Agora a coisa é entre Celebrity Skin, o disco, e o público. Sabiamente a distância da sonoridade do grunge, o grupo - formado por Love, Eric Erlandson, Melissa Auf Der Maur e Patty Schemel - volta mais limpo, com uma produção mais pop assinada por Michael Beinhorn, que já trabalhou com o Soundgarden e Marilyn Manson. O Hole de 1998 soa mais como o Garbage do que com o Nirvana, só que sem os elementos eletrônicos e com vocais mais fracos - mas já bem melhores do que os de Live Through This.
Ficaram de fora boa parte da fúria e da sujeira de antes, mas, para compensar, agora há músicas mais elaboradas e frescas. Love já avisou que não quer elaborar sobre o conteúdo das letras do disco, mas que algumas são baseadas em experiências autobiográficas e sua relação com a fama, a beleza e sua vida pós-heroína. Não é difícil descobrir as associações de cada faixa com a vida dela. Inspirada por Cobain, por exemplo, há Use Once & Destroy, em que ela diz: Eu fui até o fundo para resgatar você/fui até o fundo para catar os restos/Procurei entre suas manchas e indefinições.
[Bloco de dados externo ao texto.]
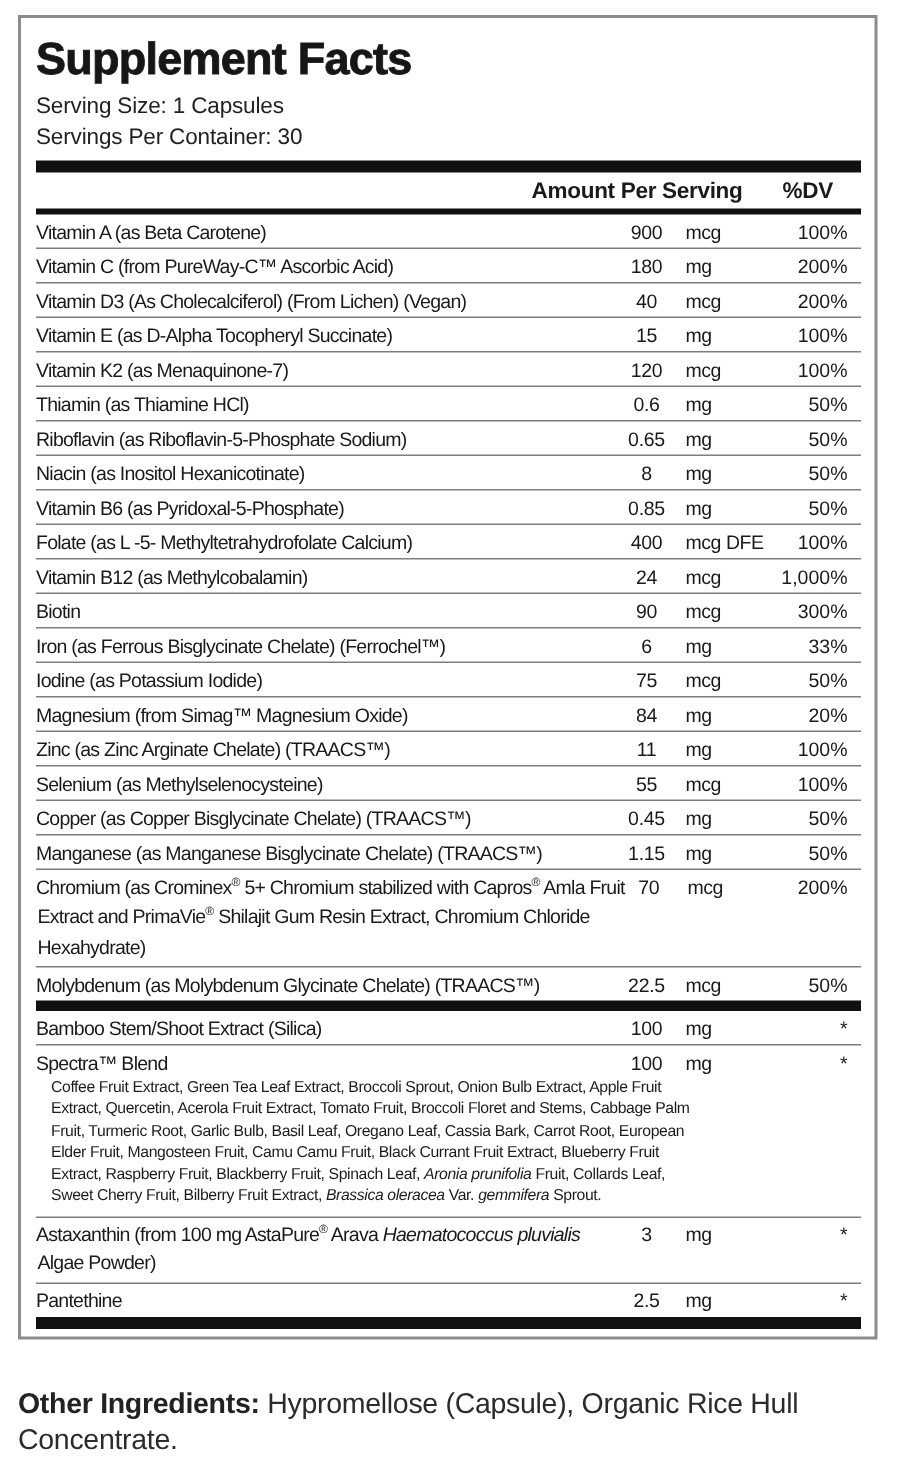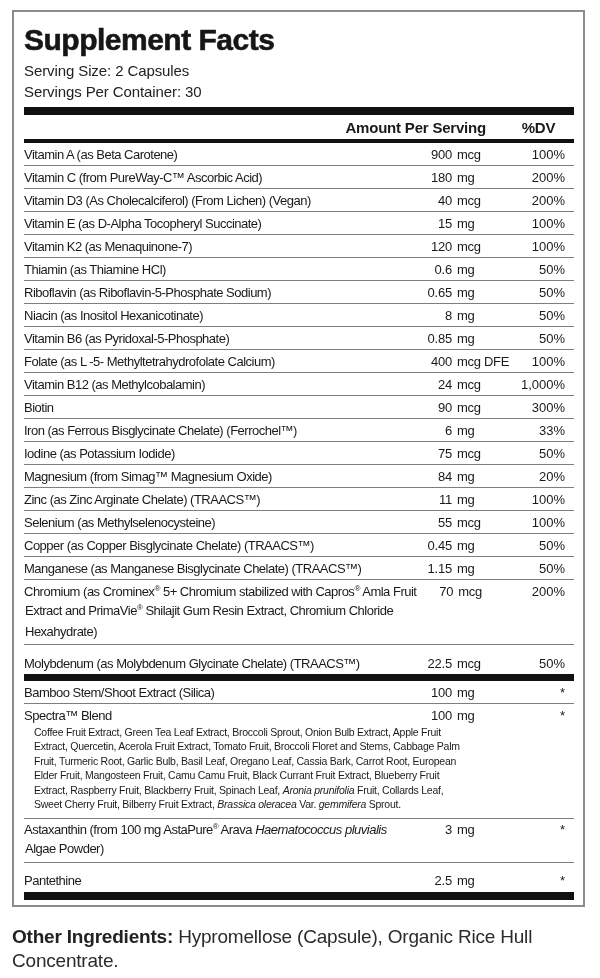"Serving Size: 2 Capsules" div.serving { text: 2 -> 1 }
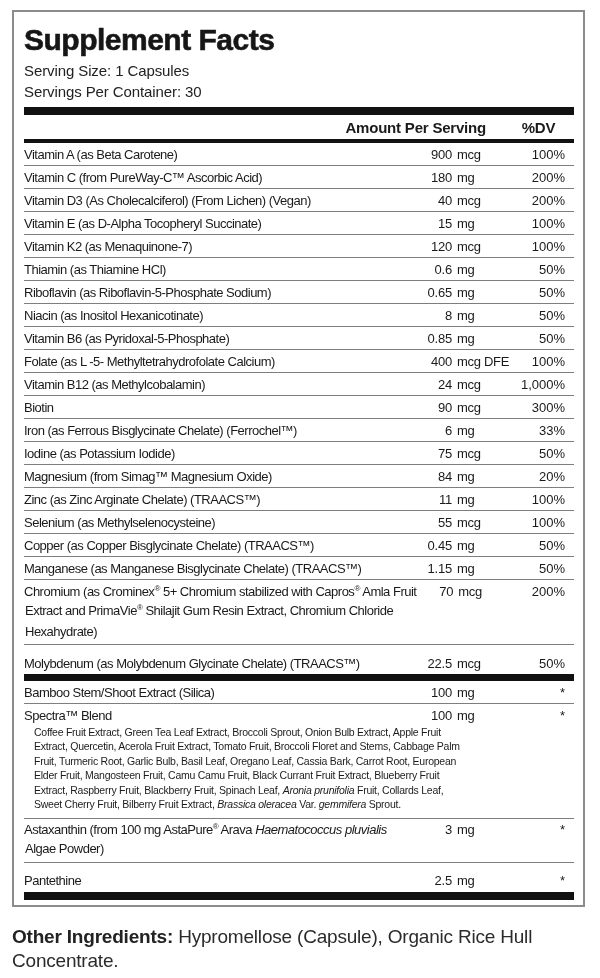"Amount Per Serving" .head-amt { margin-right: 26px -> 17px }
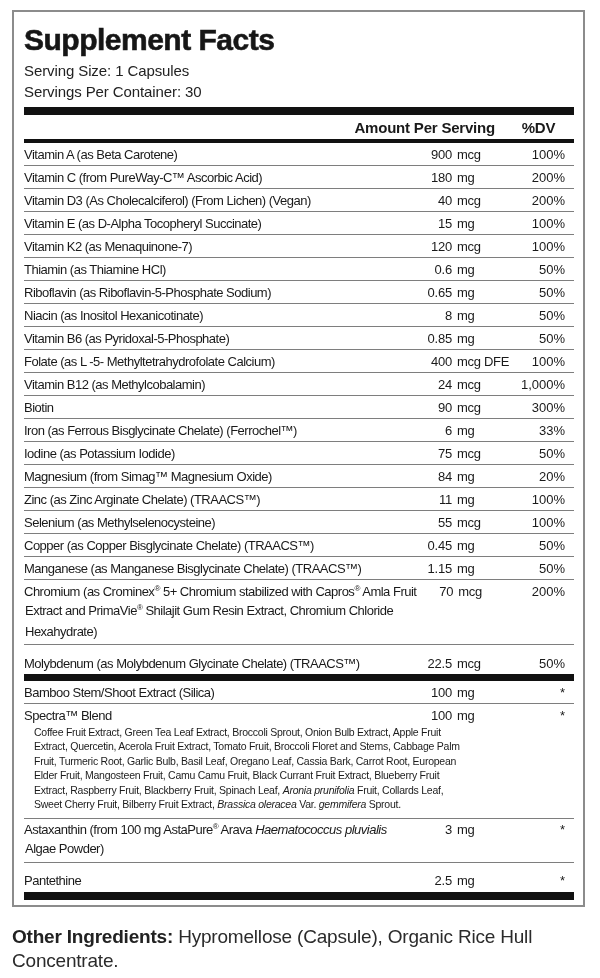"900" .famt { text-align: right -> center }
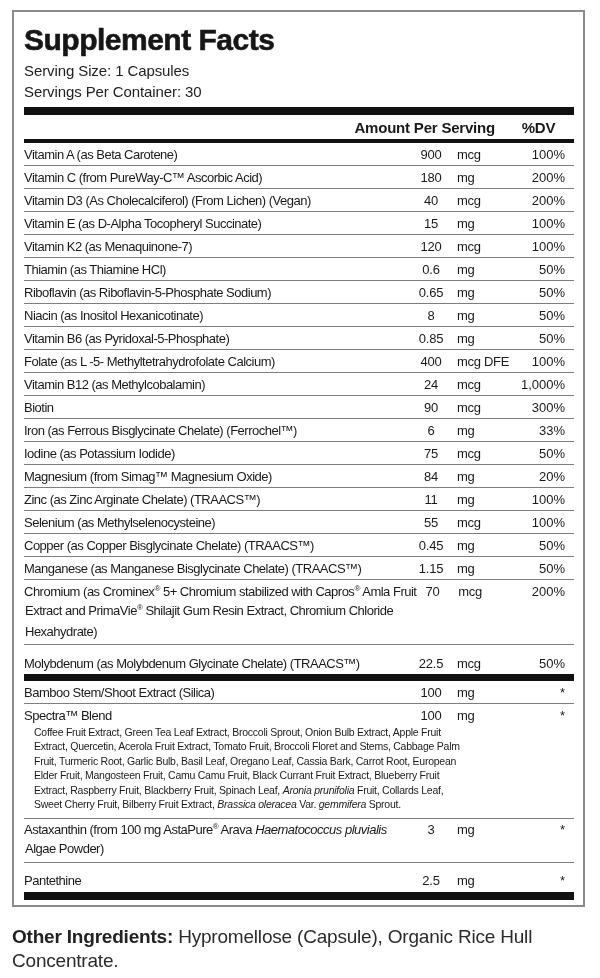"Molybdenum (as Molybdenum Glycinate" .frow.nosep { margin-top: 7px -> none }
O que se percebe com o disco é que toda a mudança estética e de comportamento de Love se deve mais ao fato de ela ter deixado de ser uma junkie do que ao deslumbramento pela fama. Ninguém nunca vai saber como foi tudo o que eu passei, diz a cantora na edição de setembro da revista norte-americana Spin. Alguém deveria ter me trancado em um quarto por um ano para eu não me expor daquela maneira. Por conta disso, em Celebrity Skin ela parece estar querendo mostrar apenas certos aspectos de sua personalidade, em letras indiretas, que podem resultar em diferentes interpretações.
O álbum mostra um trabalho conciso - com boas guitarras de Erlandson e Corgan - de uma banda que teve uma trajetória única nos últimos tempos. O último capítulo da novela foi a saída da baixista Patty Schemel do grupo, poucas semanas antes do lançamento do disco - e depois da conclusão da capa e do encarte. O motivo teria sido o envolvimento dela com drogas e diferenças criativas com Beinhorn. Assim, Celebrity Skin não é mesmo uma obra-prima, embora tenha bons momentos, com as faixas Dying e Malibu, coincidentemente marcadas pela participação de Corgan.
Mesmo sem surpreender, o Hole já deu um grande passo ao conseguir fazer um trabalho criativo e com qualidade sob circunstâncias tão adversas. O grupo conseguiu conquistar a crítica norte-americana e agora vai tentar convencer o público com a bênção da MTV e muita publicidade por conta do status de celebridade de Love. Se ela achou que o caminho já tinha sido duro até agora, talvez não tenha percebido que o mais difícil ainda está por vir.